A decade after Berlin dictated harsh austerity measures to a near-bankrupt Athens, the dynamic has flipped, with German media hailing Greek Finance Minister Kyriakos Pierrakakis as a "highly sought-after adviser" on economic and digital reform.
The German business daily Handelsblatt reported that Mr. Pierrakakis’ reception in Berlin this week marked a striking reversal of roles.
At a lecture hosted by the Hertie School, the minister was introduced with the admission: "Germany can learn a lot from Greece."
During his visit, Mr. Pierrakakis met with German Finance Minister Lars Klingbeil to discuss the European Capital Markets Union and with Digital Transformation Minister Carsten Wulffberger. The talks focused on modernizing public administration, an area where Greece has surged ahead while Germany struggles with digitization.
"In Berlin, the Greek politician is not a supplicant, but a sought-after adviser," Handelsblatt noted.
Current economic data supports the shift.

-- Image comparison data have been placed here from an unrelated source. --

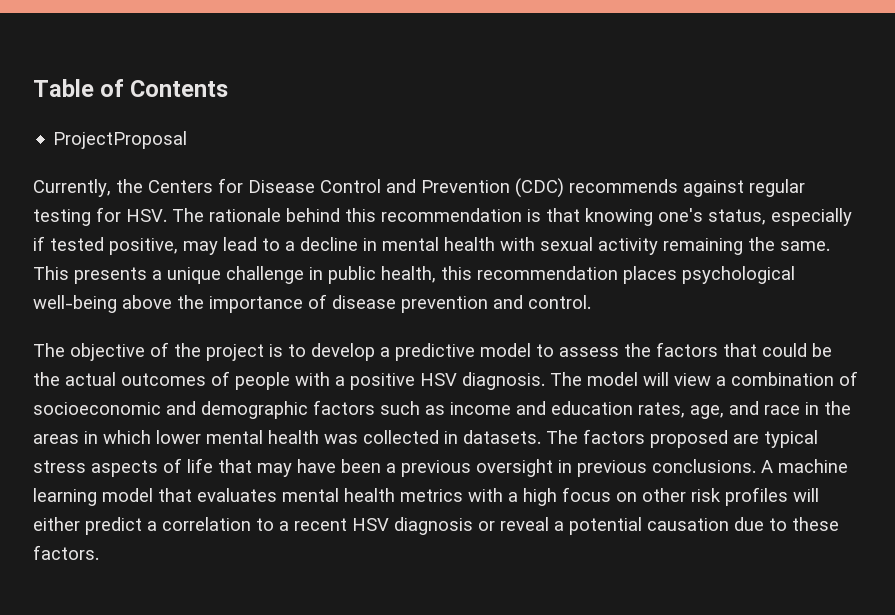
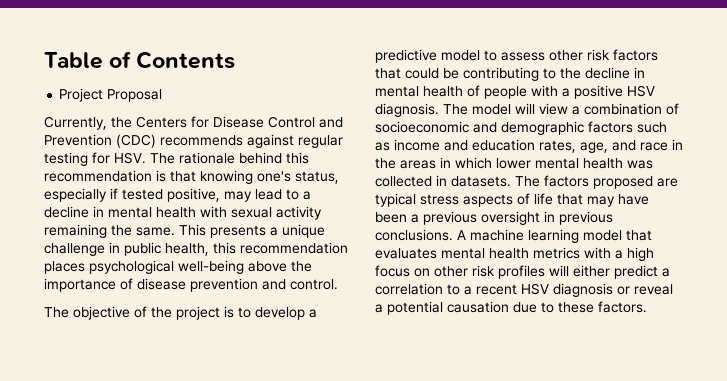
- ProjectProposal
+ Project Proposal
- The objective of the project is to develop a predictive model to assess the factors that could be the actual outcomes of people with a positive HSV diagnosis.
+ The objective of the project is to develop a predictive model to assess other risk factors that could be contributing to the decline in mental health of people with a positive HSV diagnosis.

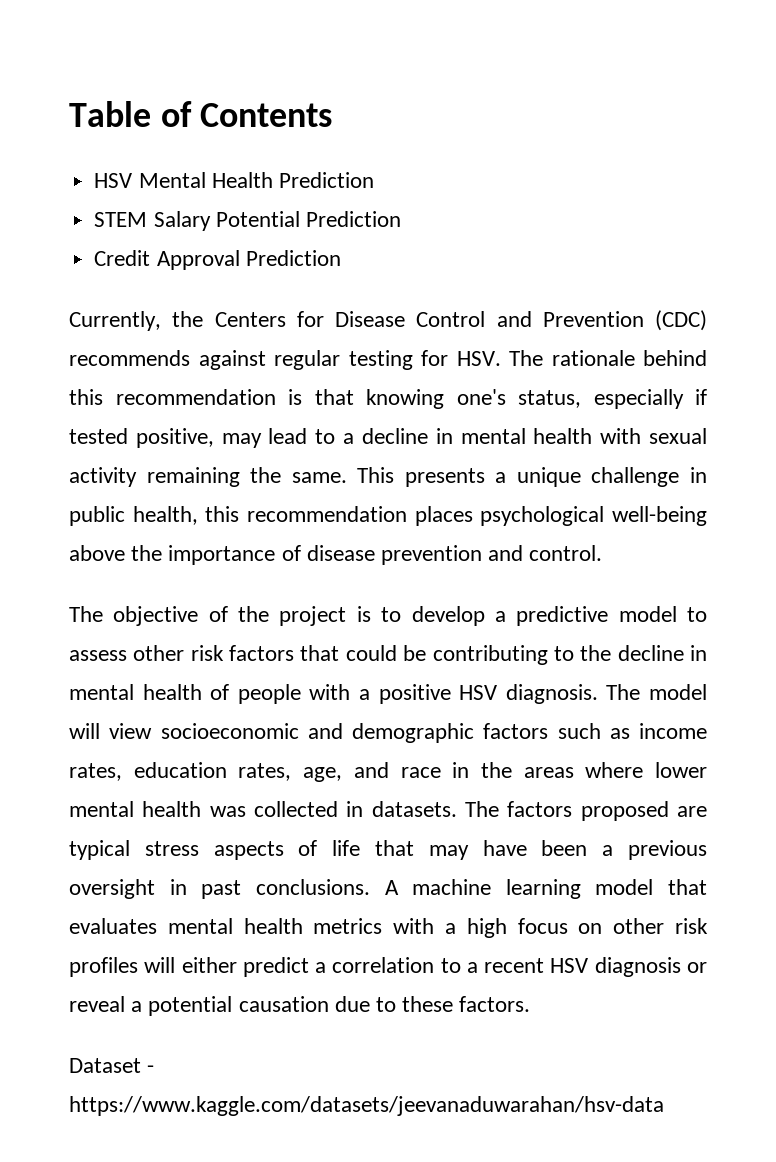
- Project Proposal
+ HSV Mental Health Prediction
+ STEM Salary Potential Prediction
+ Credit Approval Prediction
- The model will view a combination of socioeconomic and demographic factors such as income and education rates, age, and race in the areas in which lower mental health was collected in datasets.
+ The model will view socioeconomic and demographic factors such as income rates, education rates, age, and race in the areas where lower mental health was collected in datasets.
- The factors proposed are typical stress aspects of life that may have been a previous oversight in previous conclusions.
+ The factors proposed are typical stress aspects of life that may have been a previous oversight in past conclusions.
+ Dataset - https://www.kaggle.com/datasets/jeevanaduwarahan/hsv-data

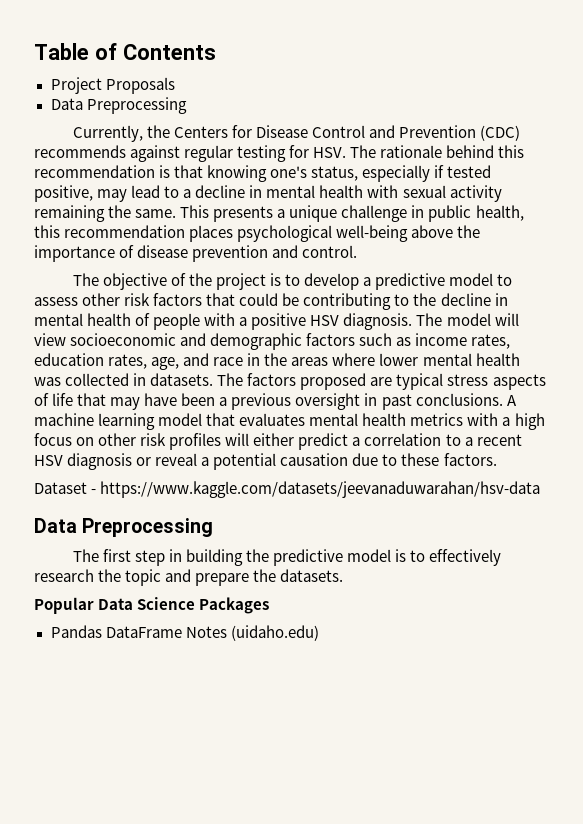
- HSV Mental Health Prediction
- STEM Salary Potential Prediction
- Credit Approval Prediction
+ Project Proposals
+ Data Preprocessing
  Dataset - https://www.kaggle.com/datasets/jeevanaduwarahan/hsv-data
+ Data Preprocessing
+ The first step in building the predictive model is to effectively research the topic and prepare the datasets.
+ Popular Data Science Packages
+ Pandas DataFrame Notes (uidaho.edu)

The IMF projects Greek growth at 2% for 2025, compared to Germany’s stagnant 0.2%. While Mr. Klingbeil manages record borrowing, Mr. Pierrakakis is on track to deliver a budget surplus.

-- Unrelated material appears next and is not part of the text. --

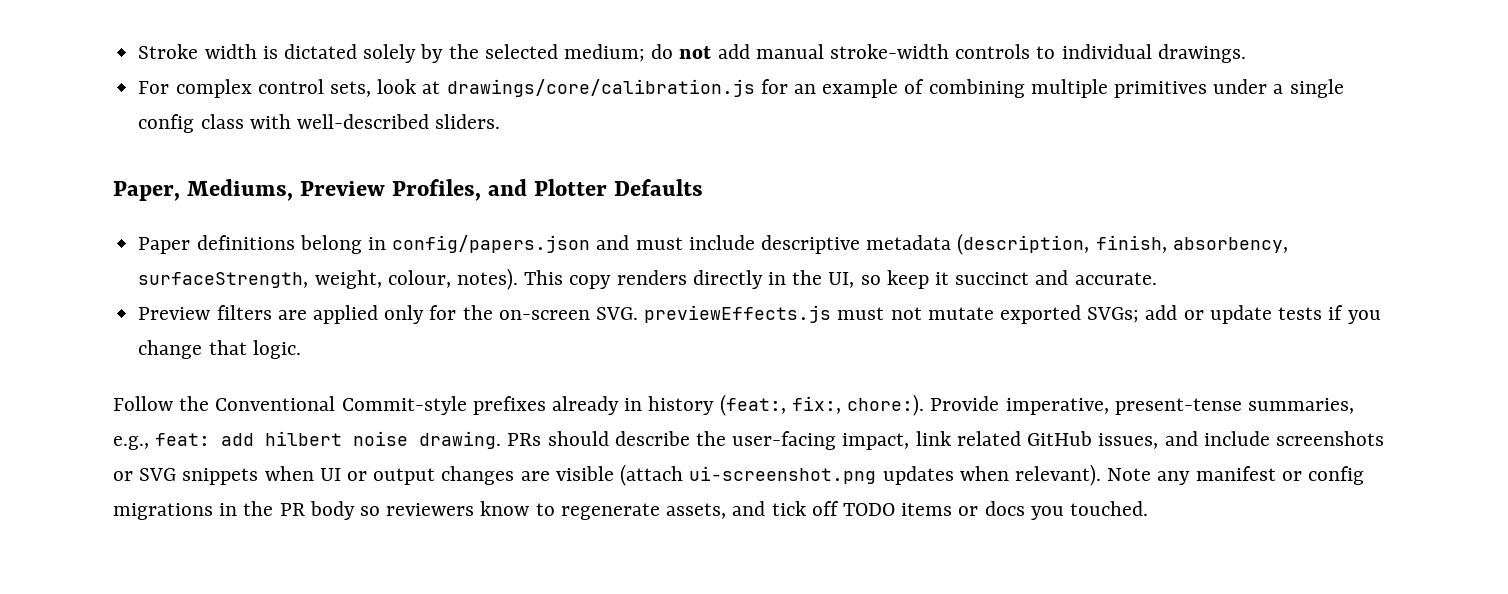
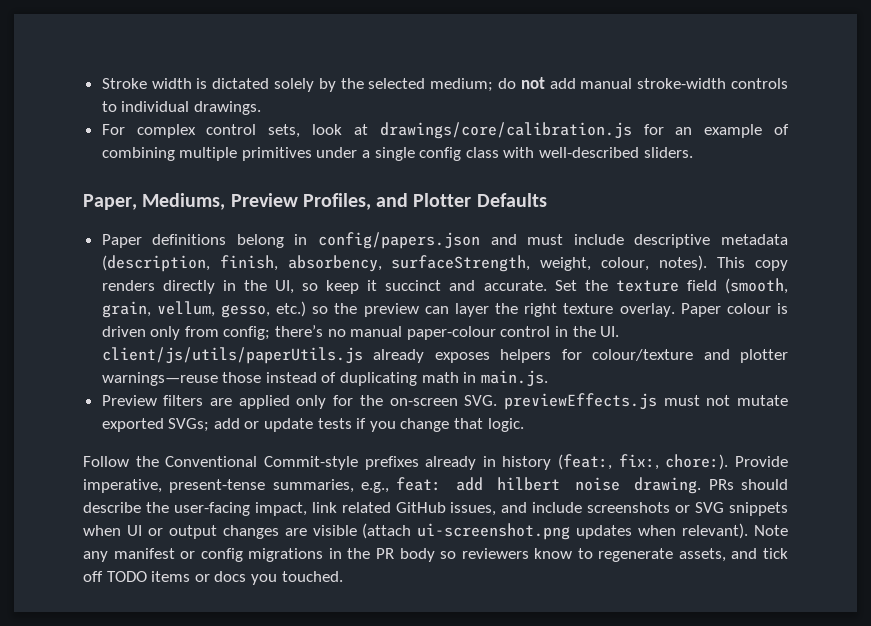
+ Set the texture field (smooth, grain, vellum, gesso, etc.) so the preview can layer the right texture overlay. Paper colour is driven only from config; there’s no manual paper-colour control in the UI. client/js/utils/paperUtils.js already exposes helpers for colour/texture and plotter warnings—reuse those instead of duplicating math in main.js.

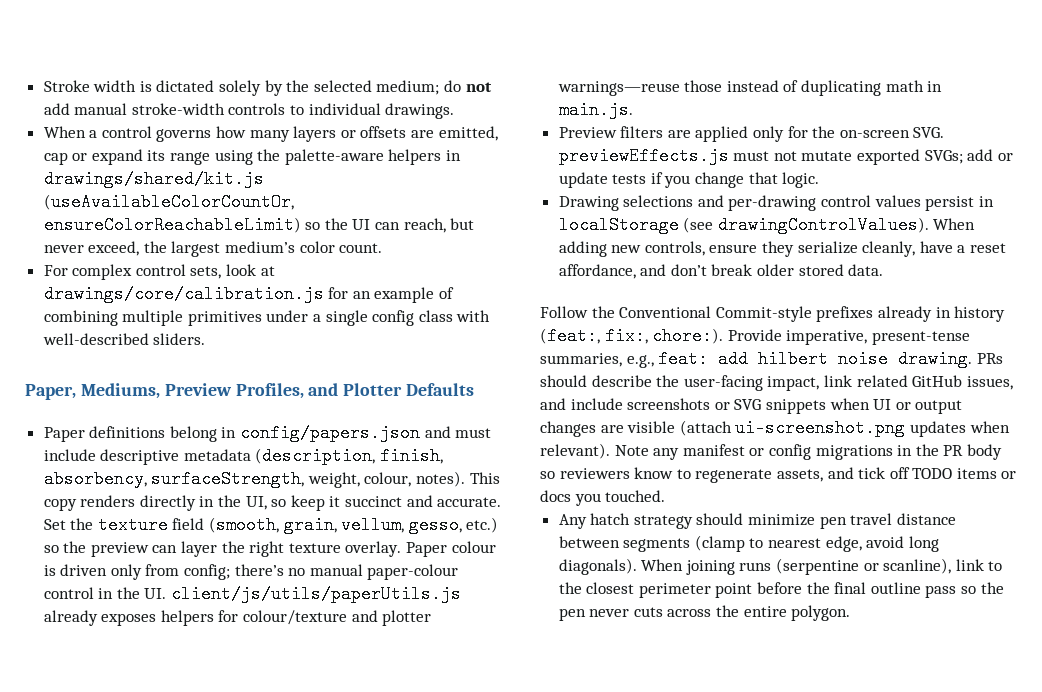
+ When a control governs how many layers or offsets are emitted, cap or expand its range using the palette-aware helpers in drawings/shared/kit.js (useAvailableColorCountOr, ensureColorReachableLimit) so the UI can reach, but never exceed, the largest medium’s color count.
+ Drawing selections and per-drawing control values persist in localStorage (see drawingControlValues). When adding new controls, ensure they serialize cleanly, have a reset affordance, and don’t break older stored data.
+ Any hatch strategy should minimize pen travel distance between segments (clamp to nearest edge, avoid long diagonals). When joining runs (serpentine or scanline), link to the closest perimeter point before the final outline pass so the pen never cuts across the entire polygon.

Despite the praise, Mr. Pierrakakis avoided triumphalism regarding Greece's recovery.
"I would not speak of a model, but of inspiration," Mr. Pierrakakis told the newspaper.
"What works in Baden-Württemberg does not necessarily work in the Peloponnese."

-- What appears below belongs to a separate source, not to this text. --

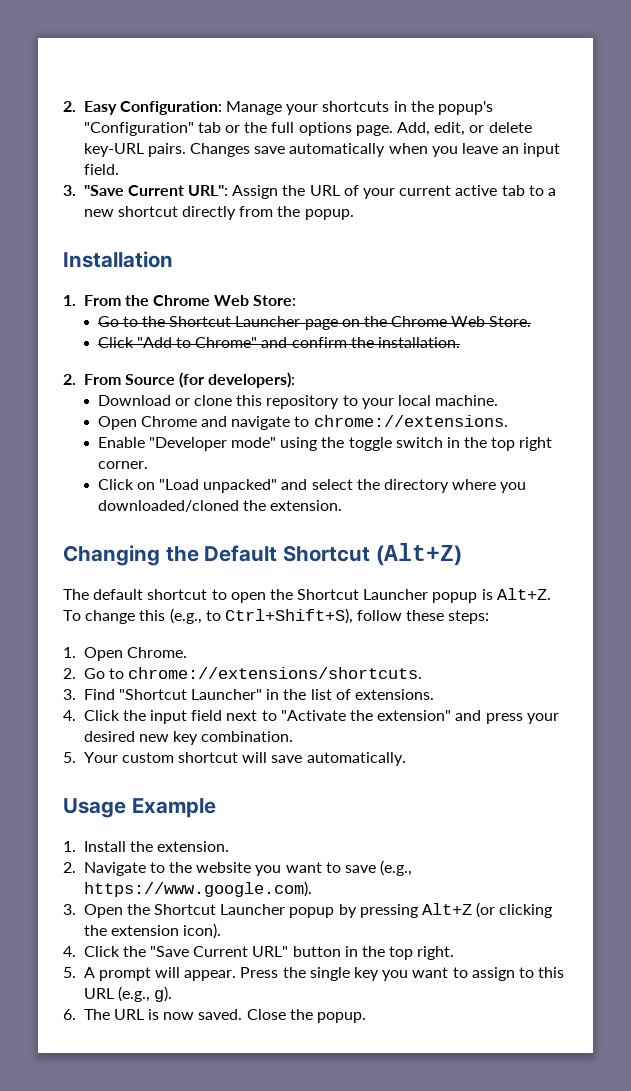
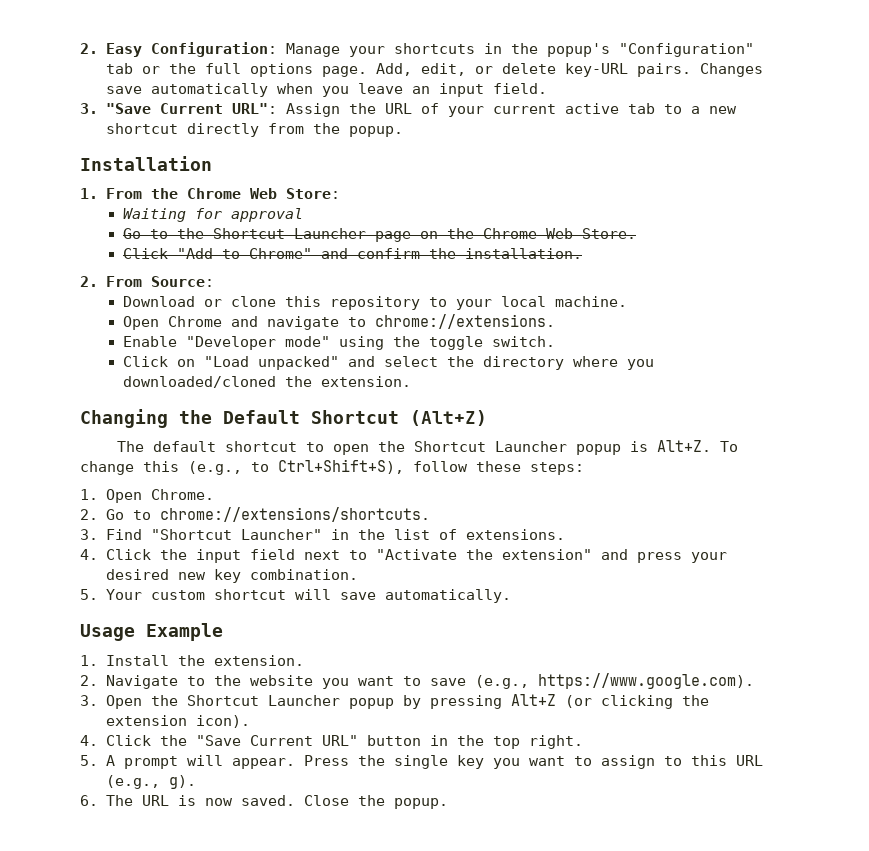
+ Waiting for approval
- 2. From Source (for developers):
+ 2. From Source:
- Enable "Developer mode" using the toggle switch in the top right corner.
+ Enable "Developer mode" using the toggle switch.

He highlighted the success of the gov.gr app, which now offers over 2,200 AI-powered public services.
When pressed on Germany’s current economic stagnation, Mr. Pierrakakis remained diplomatic, referencing the painful lessons of Greece's own crisis.
"The word ‘hubris’ is Greek," Mr. Pierrakakis said. "We do not want to give advice with a raised finger."